La Cour de Justice de la CEDEAO a tranché. Dans un arrêt rendu public ce jeudi 25 juin 2026, la juridiction communautaire a lourdement désavoué la République de Guinée dans l’affaire qui l’oppose au citoyen Mamadou Aliou Bah.

Saisie d’une plainte pour violation des droits humains, la Cour s’est d’emblée déclarée compétente pour examiner la requête de M. Bah. Les juges consulaires ont ainsi rejeté les arguments de la défense guinéenne.

Violation flagrante des libertés de circulation et d’expression

Après examen approfondi des pièces du dossier, la Cour a constaté des manquements graves de l’État guinéen. L’arrêt stipule que la République de Guinée a violé le droit à la liberté d’expression de Mamadou Aliou Bah. Sa liberté de circulation a également été entravée de manière illégale.Face à ces dérives liberticides, les sanctions de la Cour de Justice de la CEDEAO ne se sont pas fait attendre.

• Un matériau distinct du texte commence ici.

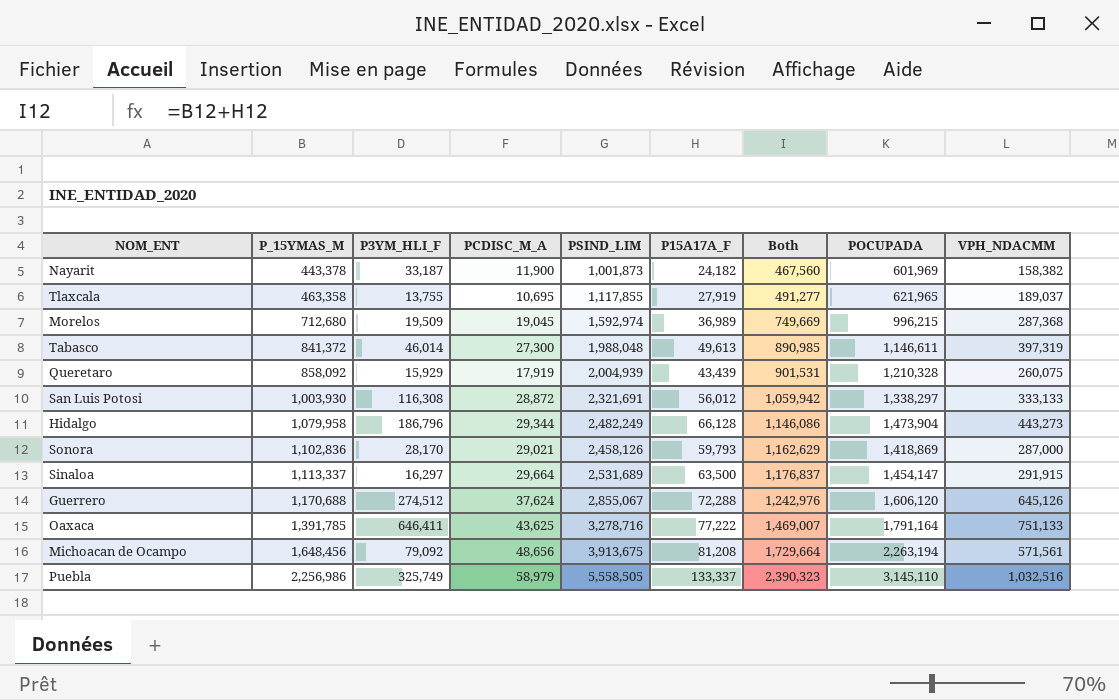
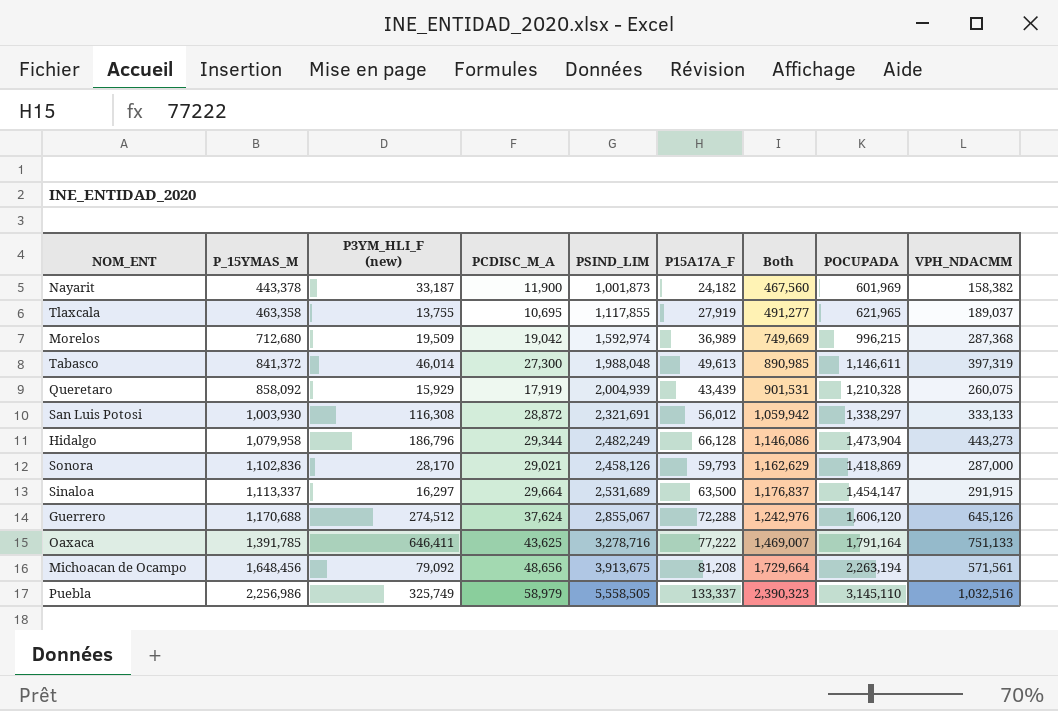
column name: P3YM_HLI_F -> P3YM_HLI_F (new)
Morelos | PCDISC_M_A: 19,045 -> 19,042

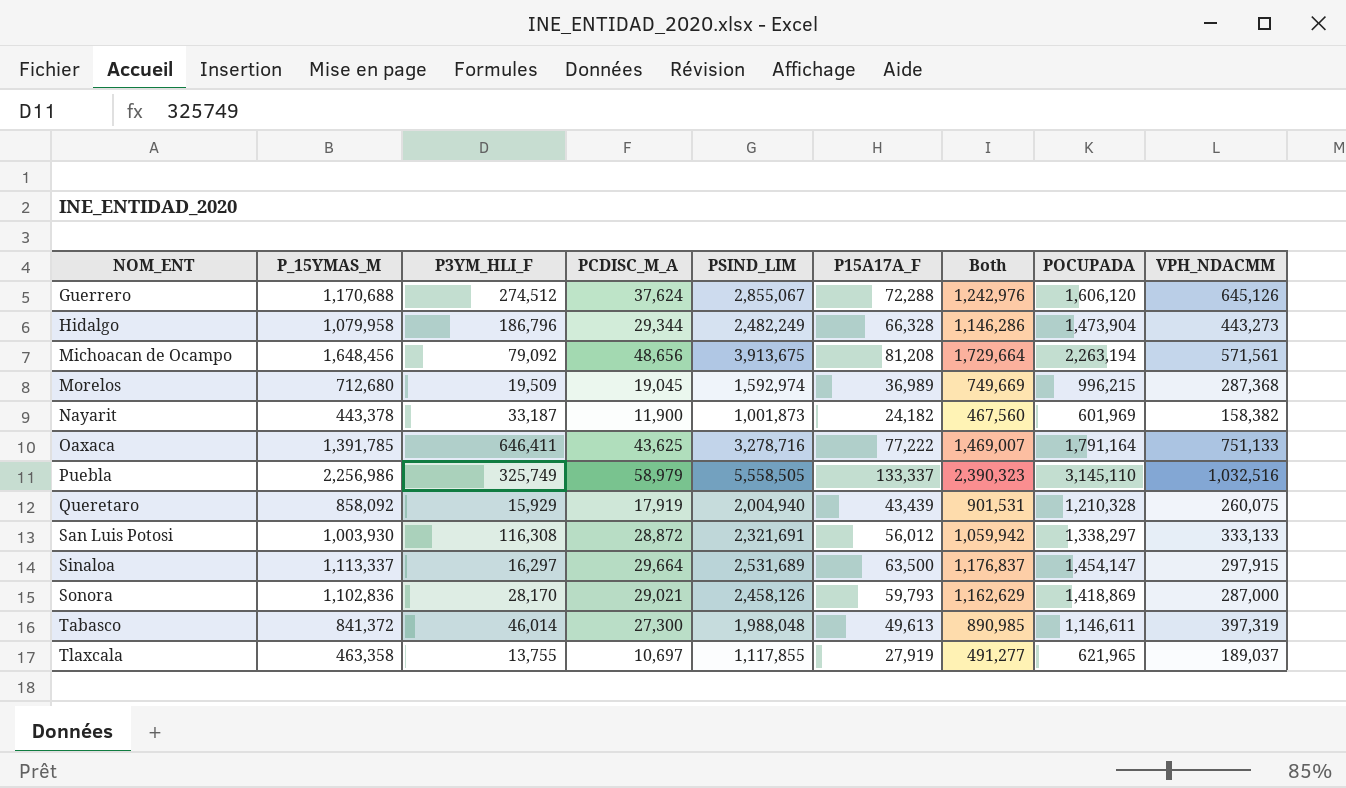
row order: P_15YMAS_M ascending -> NOM_ENT ascending
column name: P3YM_HLI_F (new) -> P3YM_HLI_F
Hidalgo | P15A17A_F: 66,128 -> 66,328
Hidalgo | Both: 1,146,086 -> 1,146,286
Morelos | PCDISC_M_A: 19,042 -> 19,045
Queretaro | PSIND_LIM: 2,004,939 -> 2,004,940
Sinaloa | VPH_NDACMM: 291,915 -> 297,915
Tlaxcala | PCDISC_M_A: 10,695 -> 10,697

Libération immédiate et condamnation au franc symbolique

La haute juridiction exige des autorités de Conakry des mesures urgentes :

Libération immédiate : l’État guinéen doit lever sans délai la détention de Mamadou Aliou Bah.

Réparation financière : la Guinée est condamnée à verser un (1) franc CFA symbolique à la victime.Ce verdict rappelle l’obligation des États membres de respecter la Charte africaine des droits de l’homme. Reste à savoir si Conakry appliquera cette décision de justice internationale.